TO DO: Check each line of the entries below for the word "Mind", and copy the lines that have it.

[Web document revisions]

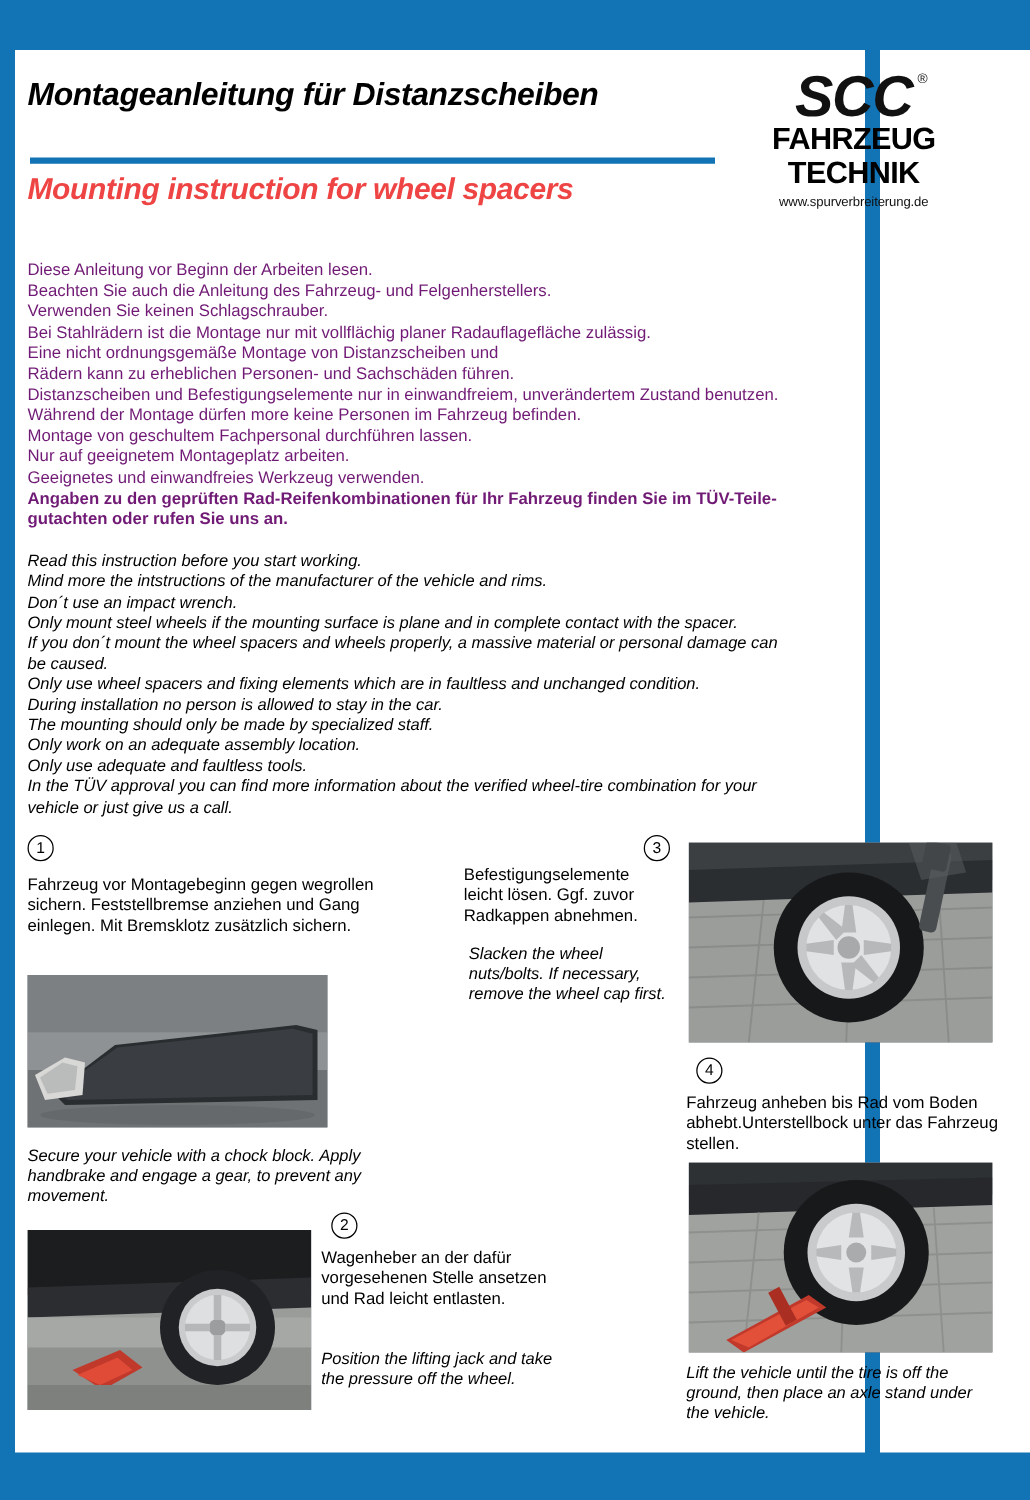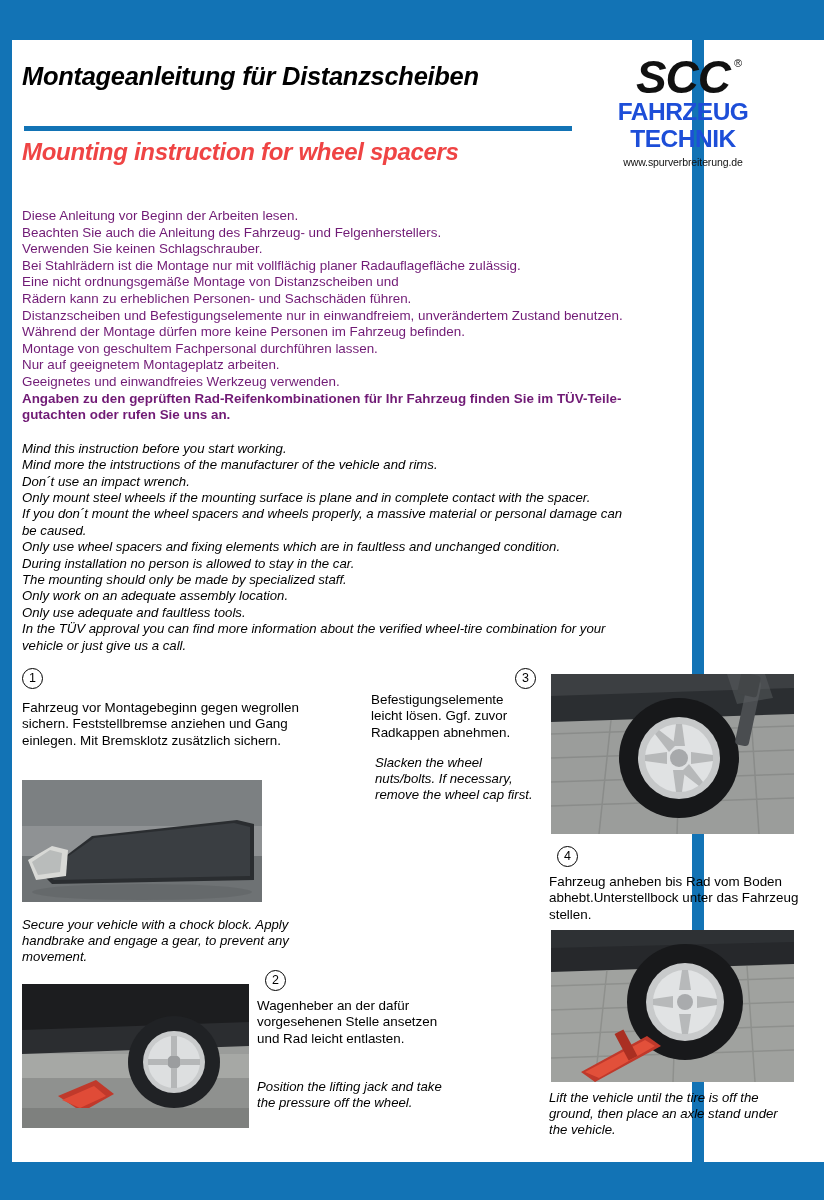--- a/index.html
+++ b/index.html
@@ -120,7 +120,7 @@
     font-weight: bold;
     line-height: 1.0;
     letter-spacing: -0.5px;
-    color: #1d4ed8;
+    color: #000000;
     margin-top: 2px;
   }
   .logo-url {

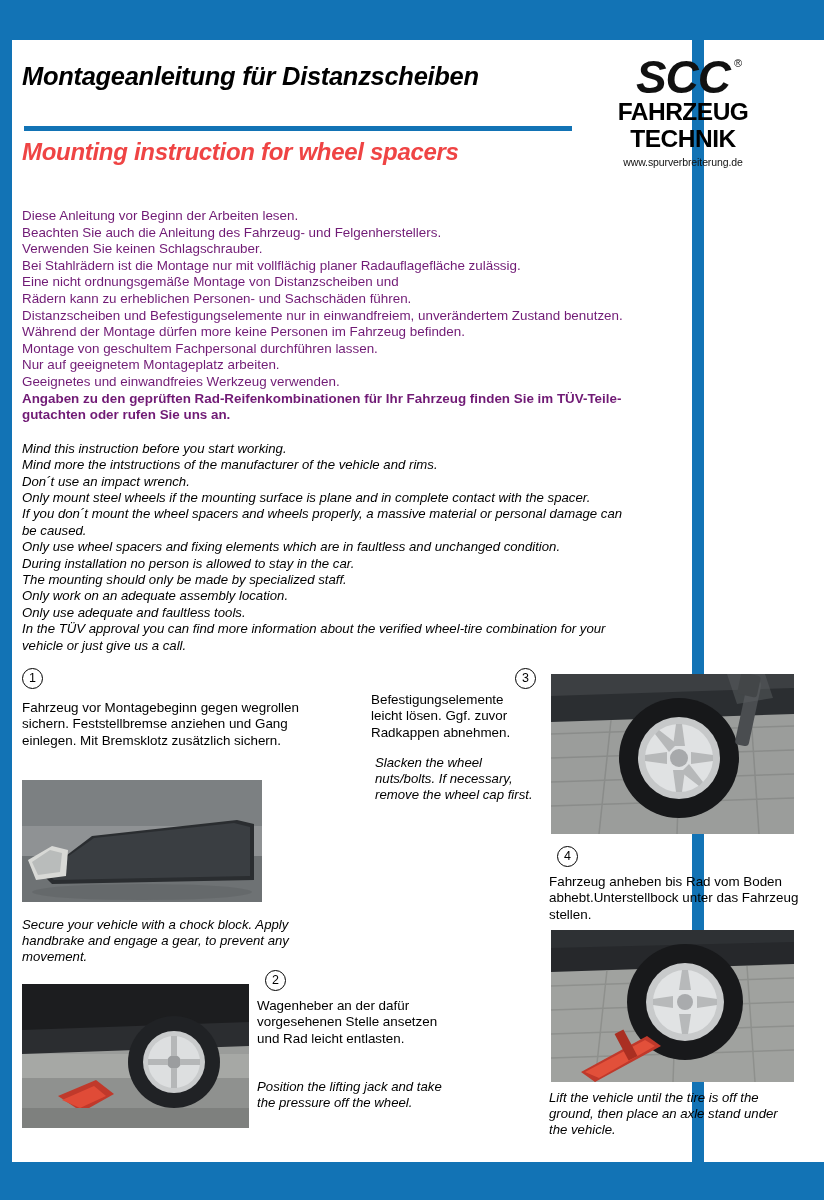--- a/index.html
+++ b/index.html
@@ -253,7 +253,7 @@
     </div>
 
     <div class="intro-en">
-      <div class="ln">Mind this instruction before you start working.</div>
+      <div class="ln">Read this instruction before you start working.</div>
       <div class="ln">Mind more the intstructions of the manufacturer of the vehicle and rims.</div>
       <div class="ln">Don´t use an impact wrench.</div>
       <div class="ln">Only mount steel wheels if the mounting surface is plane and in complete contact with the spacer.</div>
...
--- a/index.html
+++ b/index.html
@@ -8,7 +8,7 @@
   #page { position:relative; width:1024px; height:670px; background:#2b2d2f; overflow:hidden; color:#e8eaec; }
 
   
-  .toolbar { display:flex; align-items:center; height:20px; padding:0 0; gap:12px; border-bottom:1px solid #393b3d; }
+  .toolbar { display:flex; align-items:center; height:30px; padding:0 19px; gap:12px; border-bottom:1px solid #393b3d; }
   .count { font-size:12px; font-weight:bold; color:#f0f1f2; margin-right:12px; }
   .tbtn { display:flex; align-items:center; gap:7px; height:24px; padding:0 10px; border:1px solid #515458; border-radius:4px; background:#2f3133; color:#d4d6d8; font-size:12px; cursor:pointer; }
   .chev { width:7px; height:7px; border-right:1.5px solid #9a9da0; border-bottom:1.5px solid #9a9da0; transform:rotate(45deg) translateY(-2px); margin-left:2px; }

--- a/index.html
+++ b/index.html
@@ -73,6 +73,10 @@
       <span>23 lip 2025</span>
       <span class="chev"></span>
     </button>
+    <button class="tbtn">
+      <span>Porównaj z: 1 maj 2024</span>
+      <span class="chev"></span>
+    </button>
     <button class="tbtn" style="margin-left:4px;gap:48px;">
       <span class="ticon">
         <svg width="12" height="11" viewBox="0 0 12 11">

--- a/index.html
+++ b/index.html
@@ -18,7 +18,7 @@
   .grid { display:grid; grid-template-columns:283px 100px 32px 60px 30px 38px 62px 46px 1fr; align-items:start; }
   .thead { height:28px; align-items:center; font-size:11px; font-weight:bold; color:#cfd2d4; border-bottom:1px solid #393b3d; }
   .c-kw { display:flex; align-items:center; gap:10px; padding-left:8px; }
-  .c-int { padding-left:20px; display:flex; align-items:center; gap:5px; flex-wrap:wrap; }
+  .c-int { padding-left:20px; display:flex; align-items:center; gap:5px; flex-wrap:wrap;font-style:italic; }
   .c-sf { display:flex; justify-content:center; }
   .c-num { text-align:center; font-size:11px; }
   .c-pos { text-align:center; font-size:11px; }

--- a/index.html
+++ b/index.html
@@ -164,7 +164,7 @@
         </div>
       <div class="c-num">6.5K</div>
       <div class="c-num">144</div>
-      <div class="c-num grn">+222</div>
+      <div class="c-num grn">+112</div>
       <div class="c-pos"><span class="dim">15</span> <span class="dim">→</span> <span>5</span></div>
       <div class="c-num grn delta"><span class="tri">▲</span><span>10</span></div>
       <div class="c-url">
---
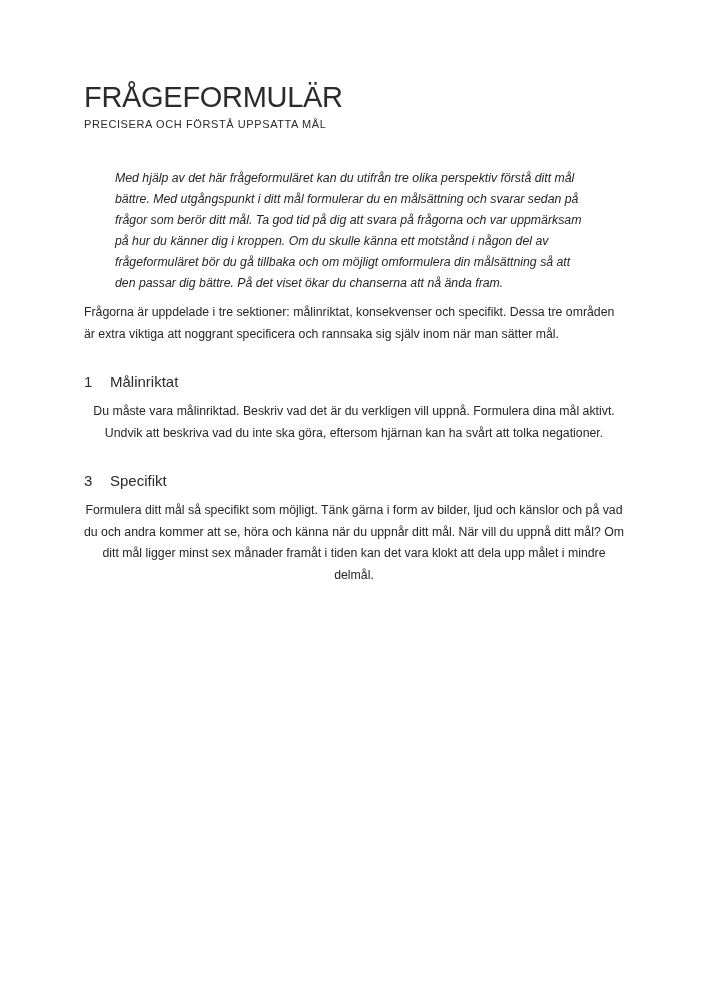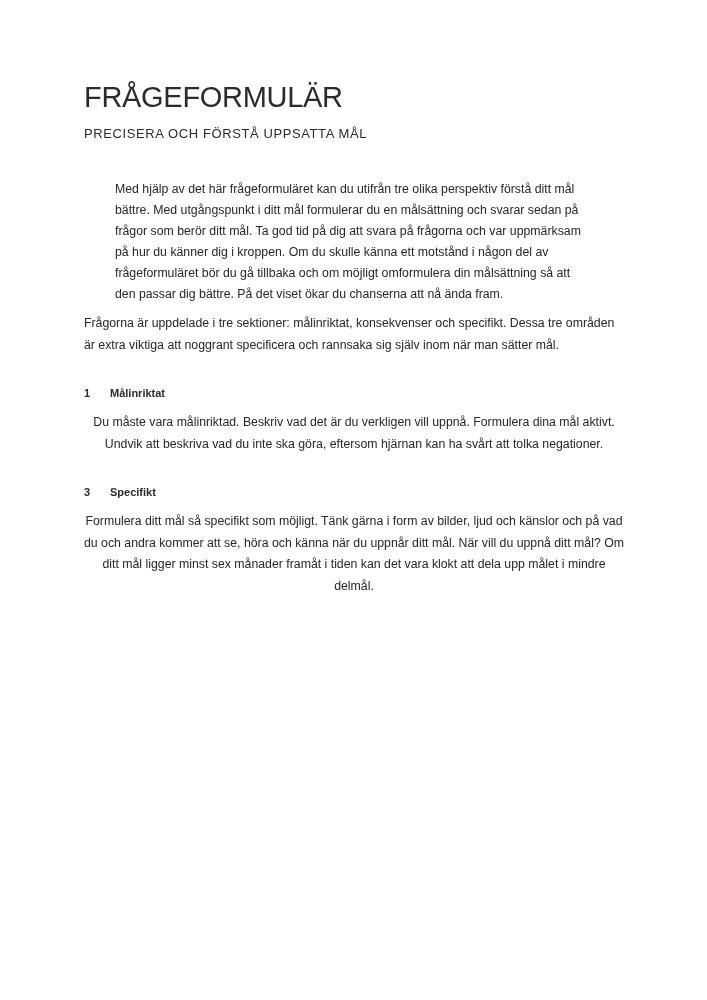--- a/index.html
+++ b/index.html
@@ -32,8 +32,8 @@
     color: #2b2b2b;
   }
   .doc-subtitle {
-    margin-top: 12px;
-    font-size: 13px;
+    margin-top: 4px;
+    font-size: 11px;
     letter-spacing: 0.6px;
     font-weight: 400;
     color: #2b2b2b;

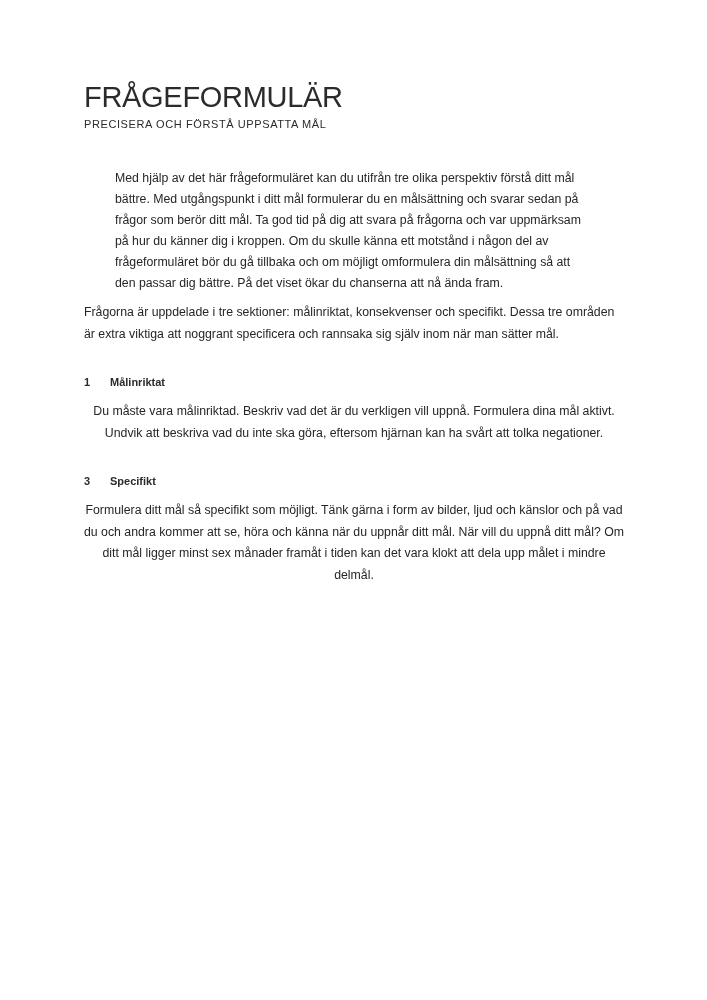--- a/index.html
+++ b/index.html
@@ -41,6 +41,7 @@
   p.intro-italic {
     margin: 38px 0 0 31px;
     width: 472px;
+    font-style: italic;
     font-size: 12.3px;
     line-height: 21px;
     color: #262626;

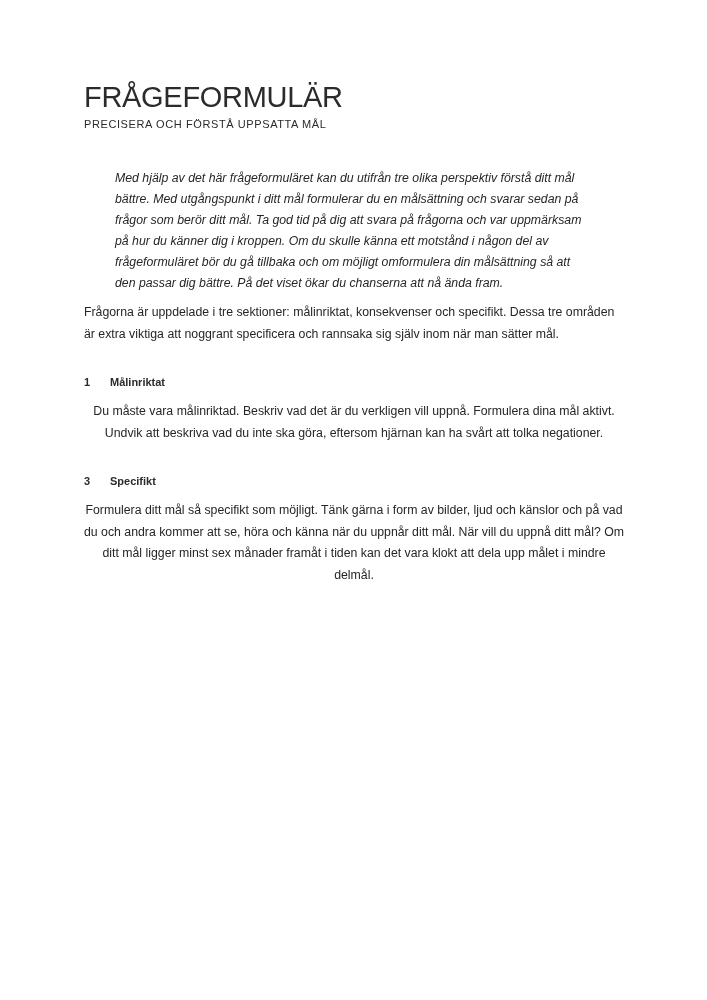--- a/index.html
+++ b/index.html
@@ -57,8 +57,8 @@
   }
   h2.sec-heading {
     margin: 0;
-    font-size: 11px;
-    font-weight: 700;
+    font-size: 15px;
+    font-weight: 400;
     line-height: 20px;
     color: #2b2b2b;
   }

RESPONSE TO THE TASK:
-      <div class="ln">Mind this instruction before you start working.</div>
       <div class="ln">Mind more the intstructions of the manufacturer of the vehicle and rims.</div>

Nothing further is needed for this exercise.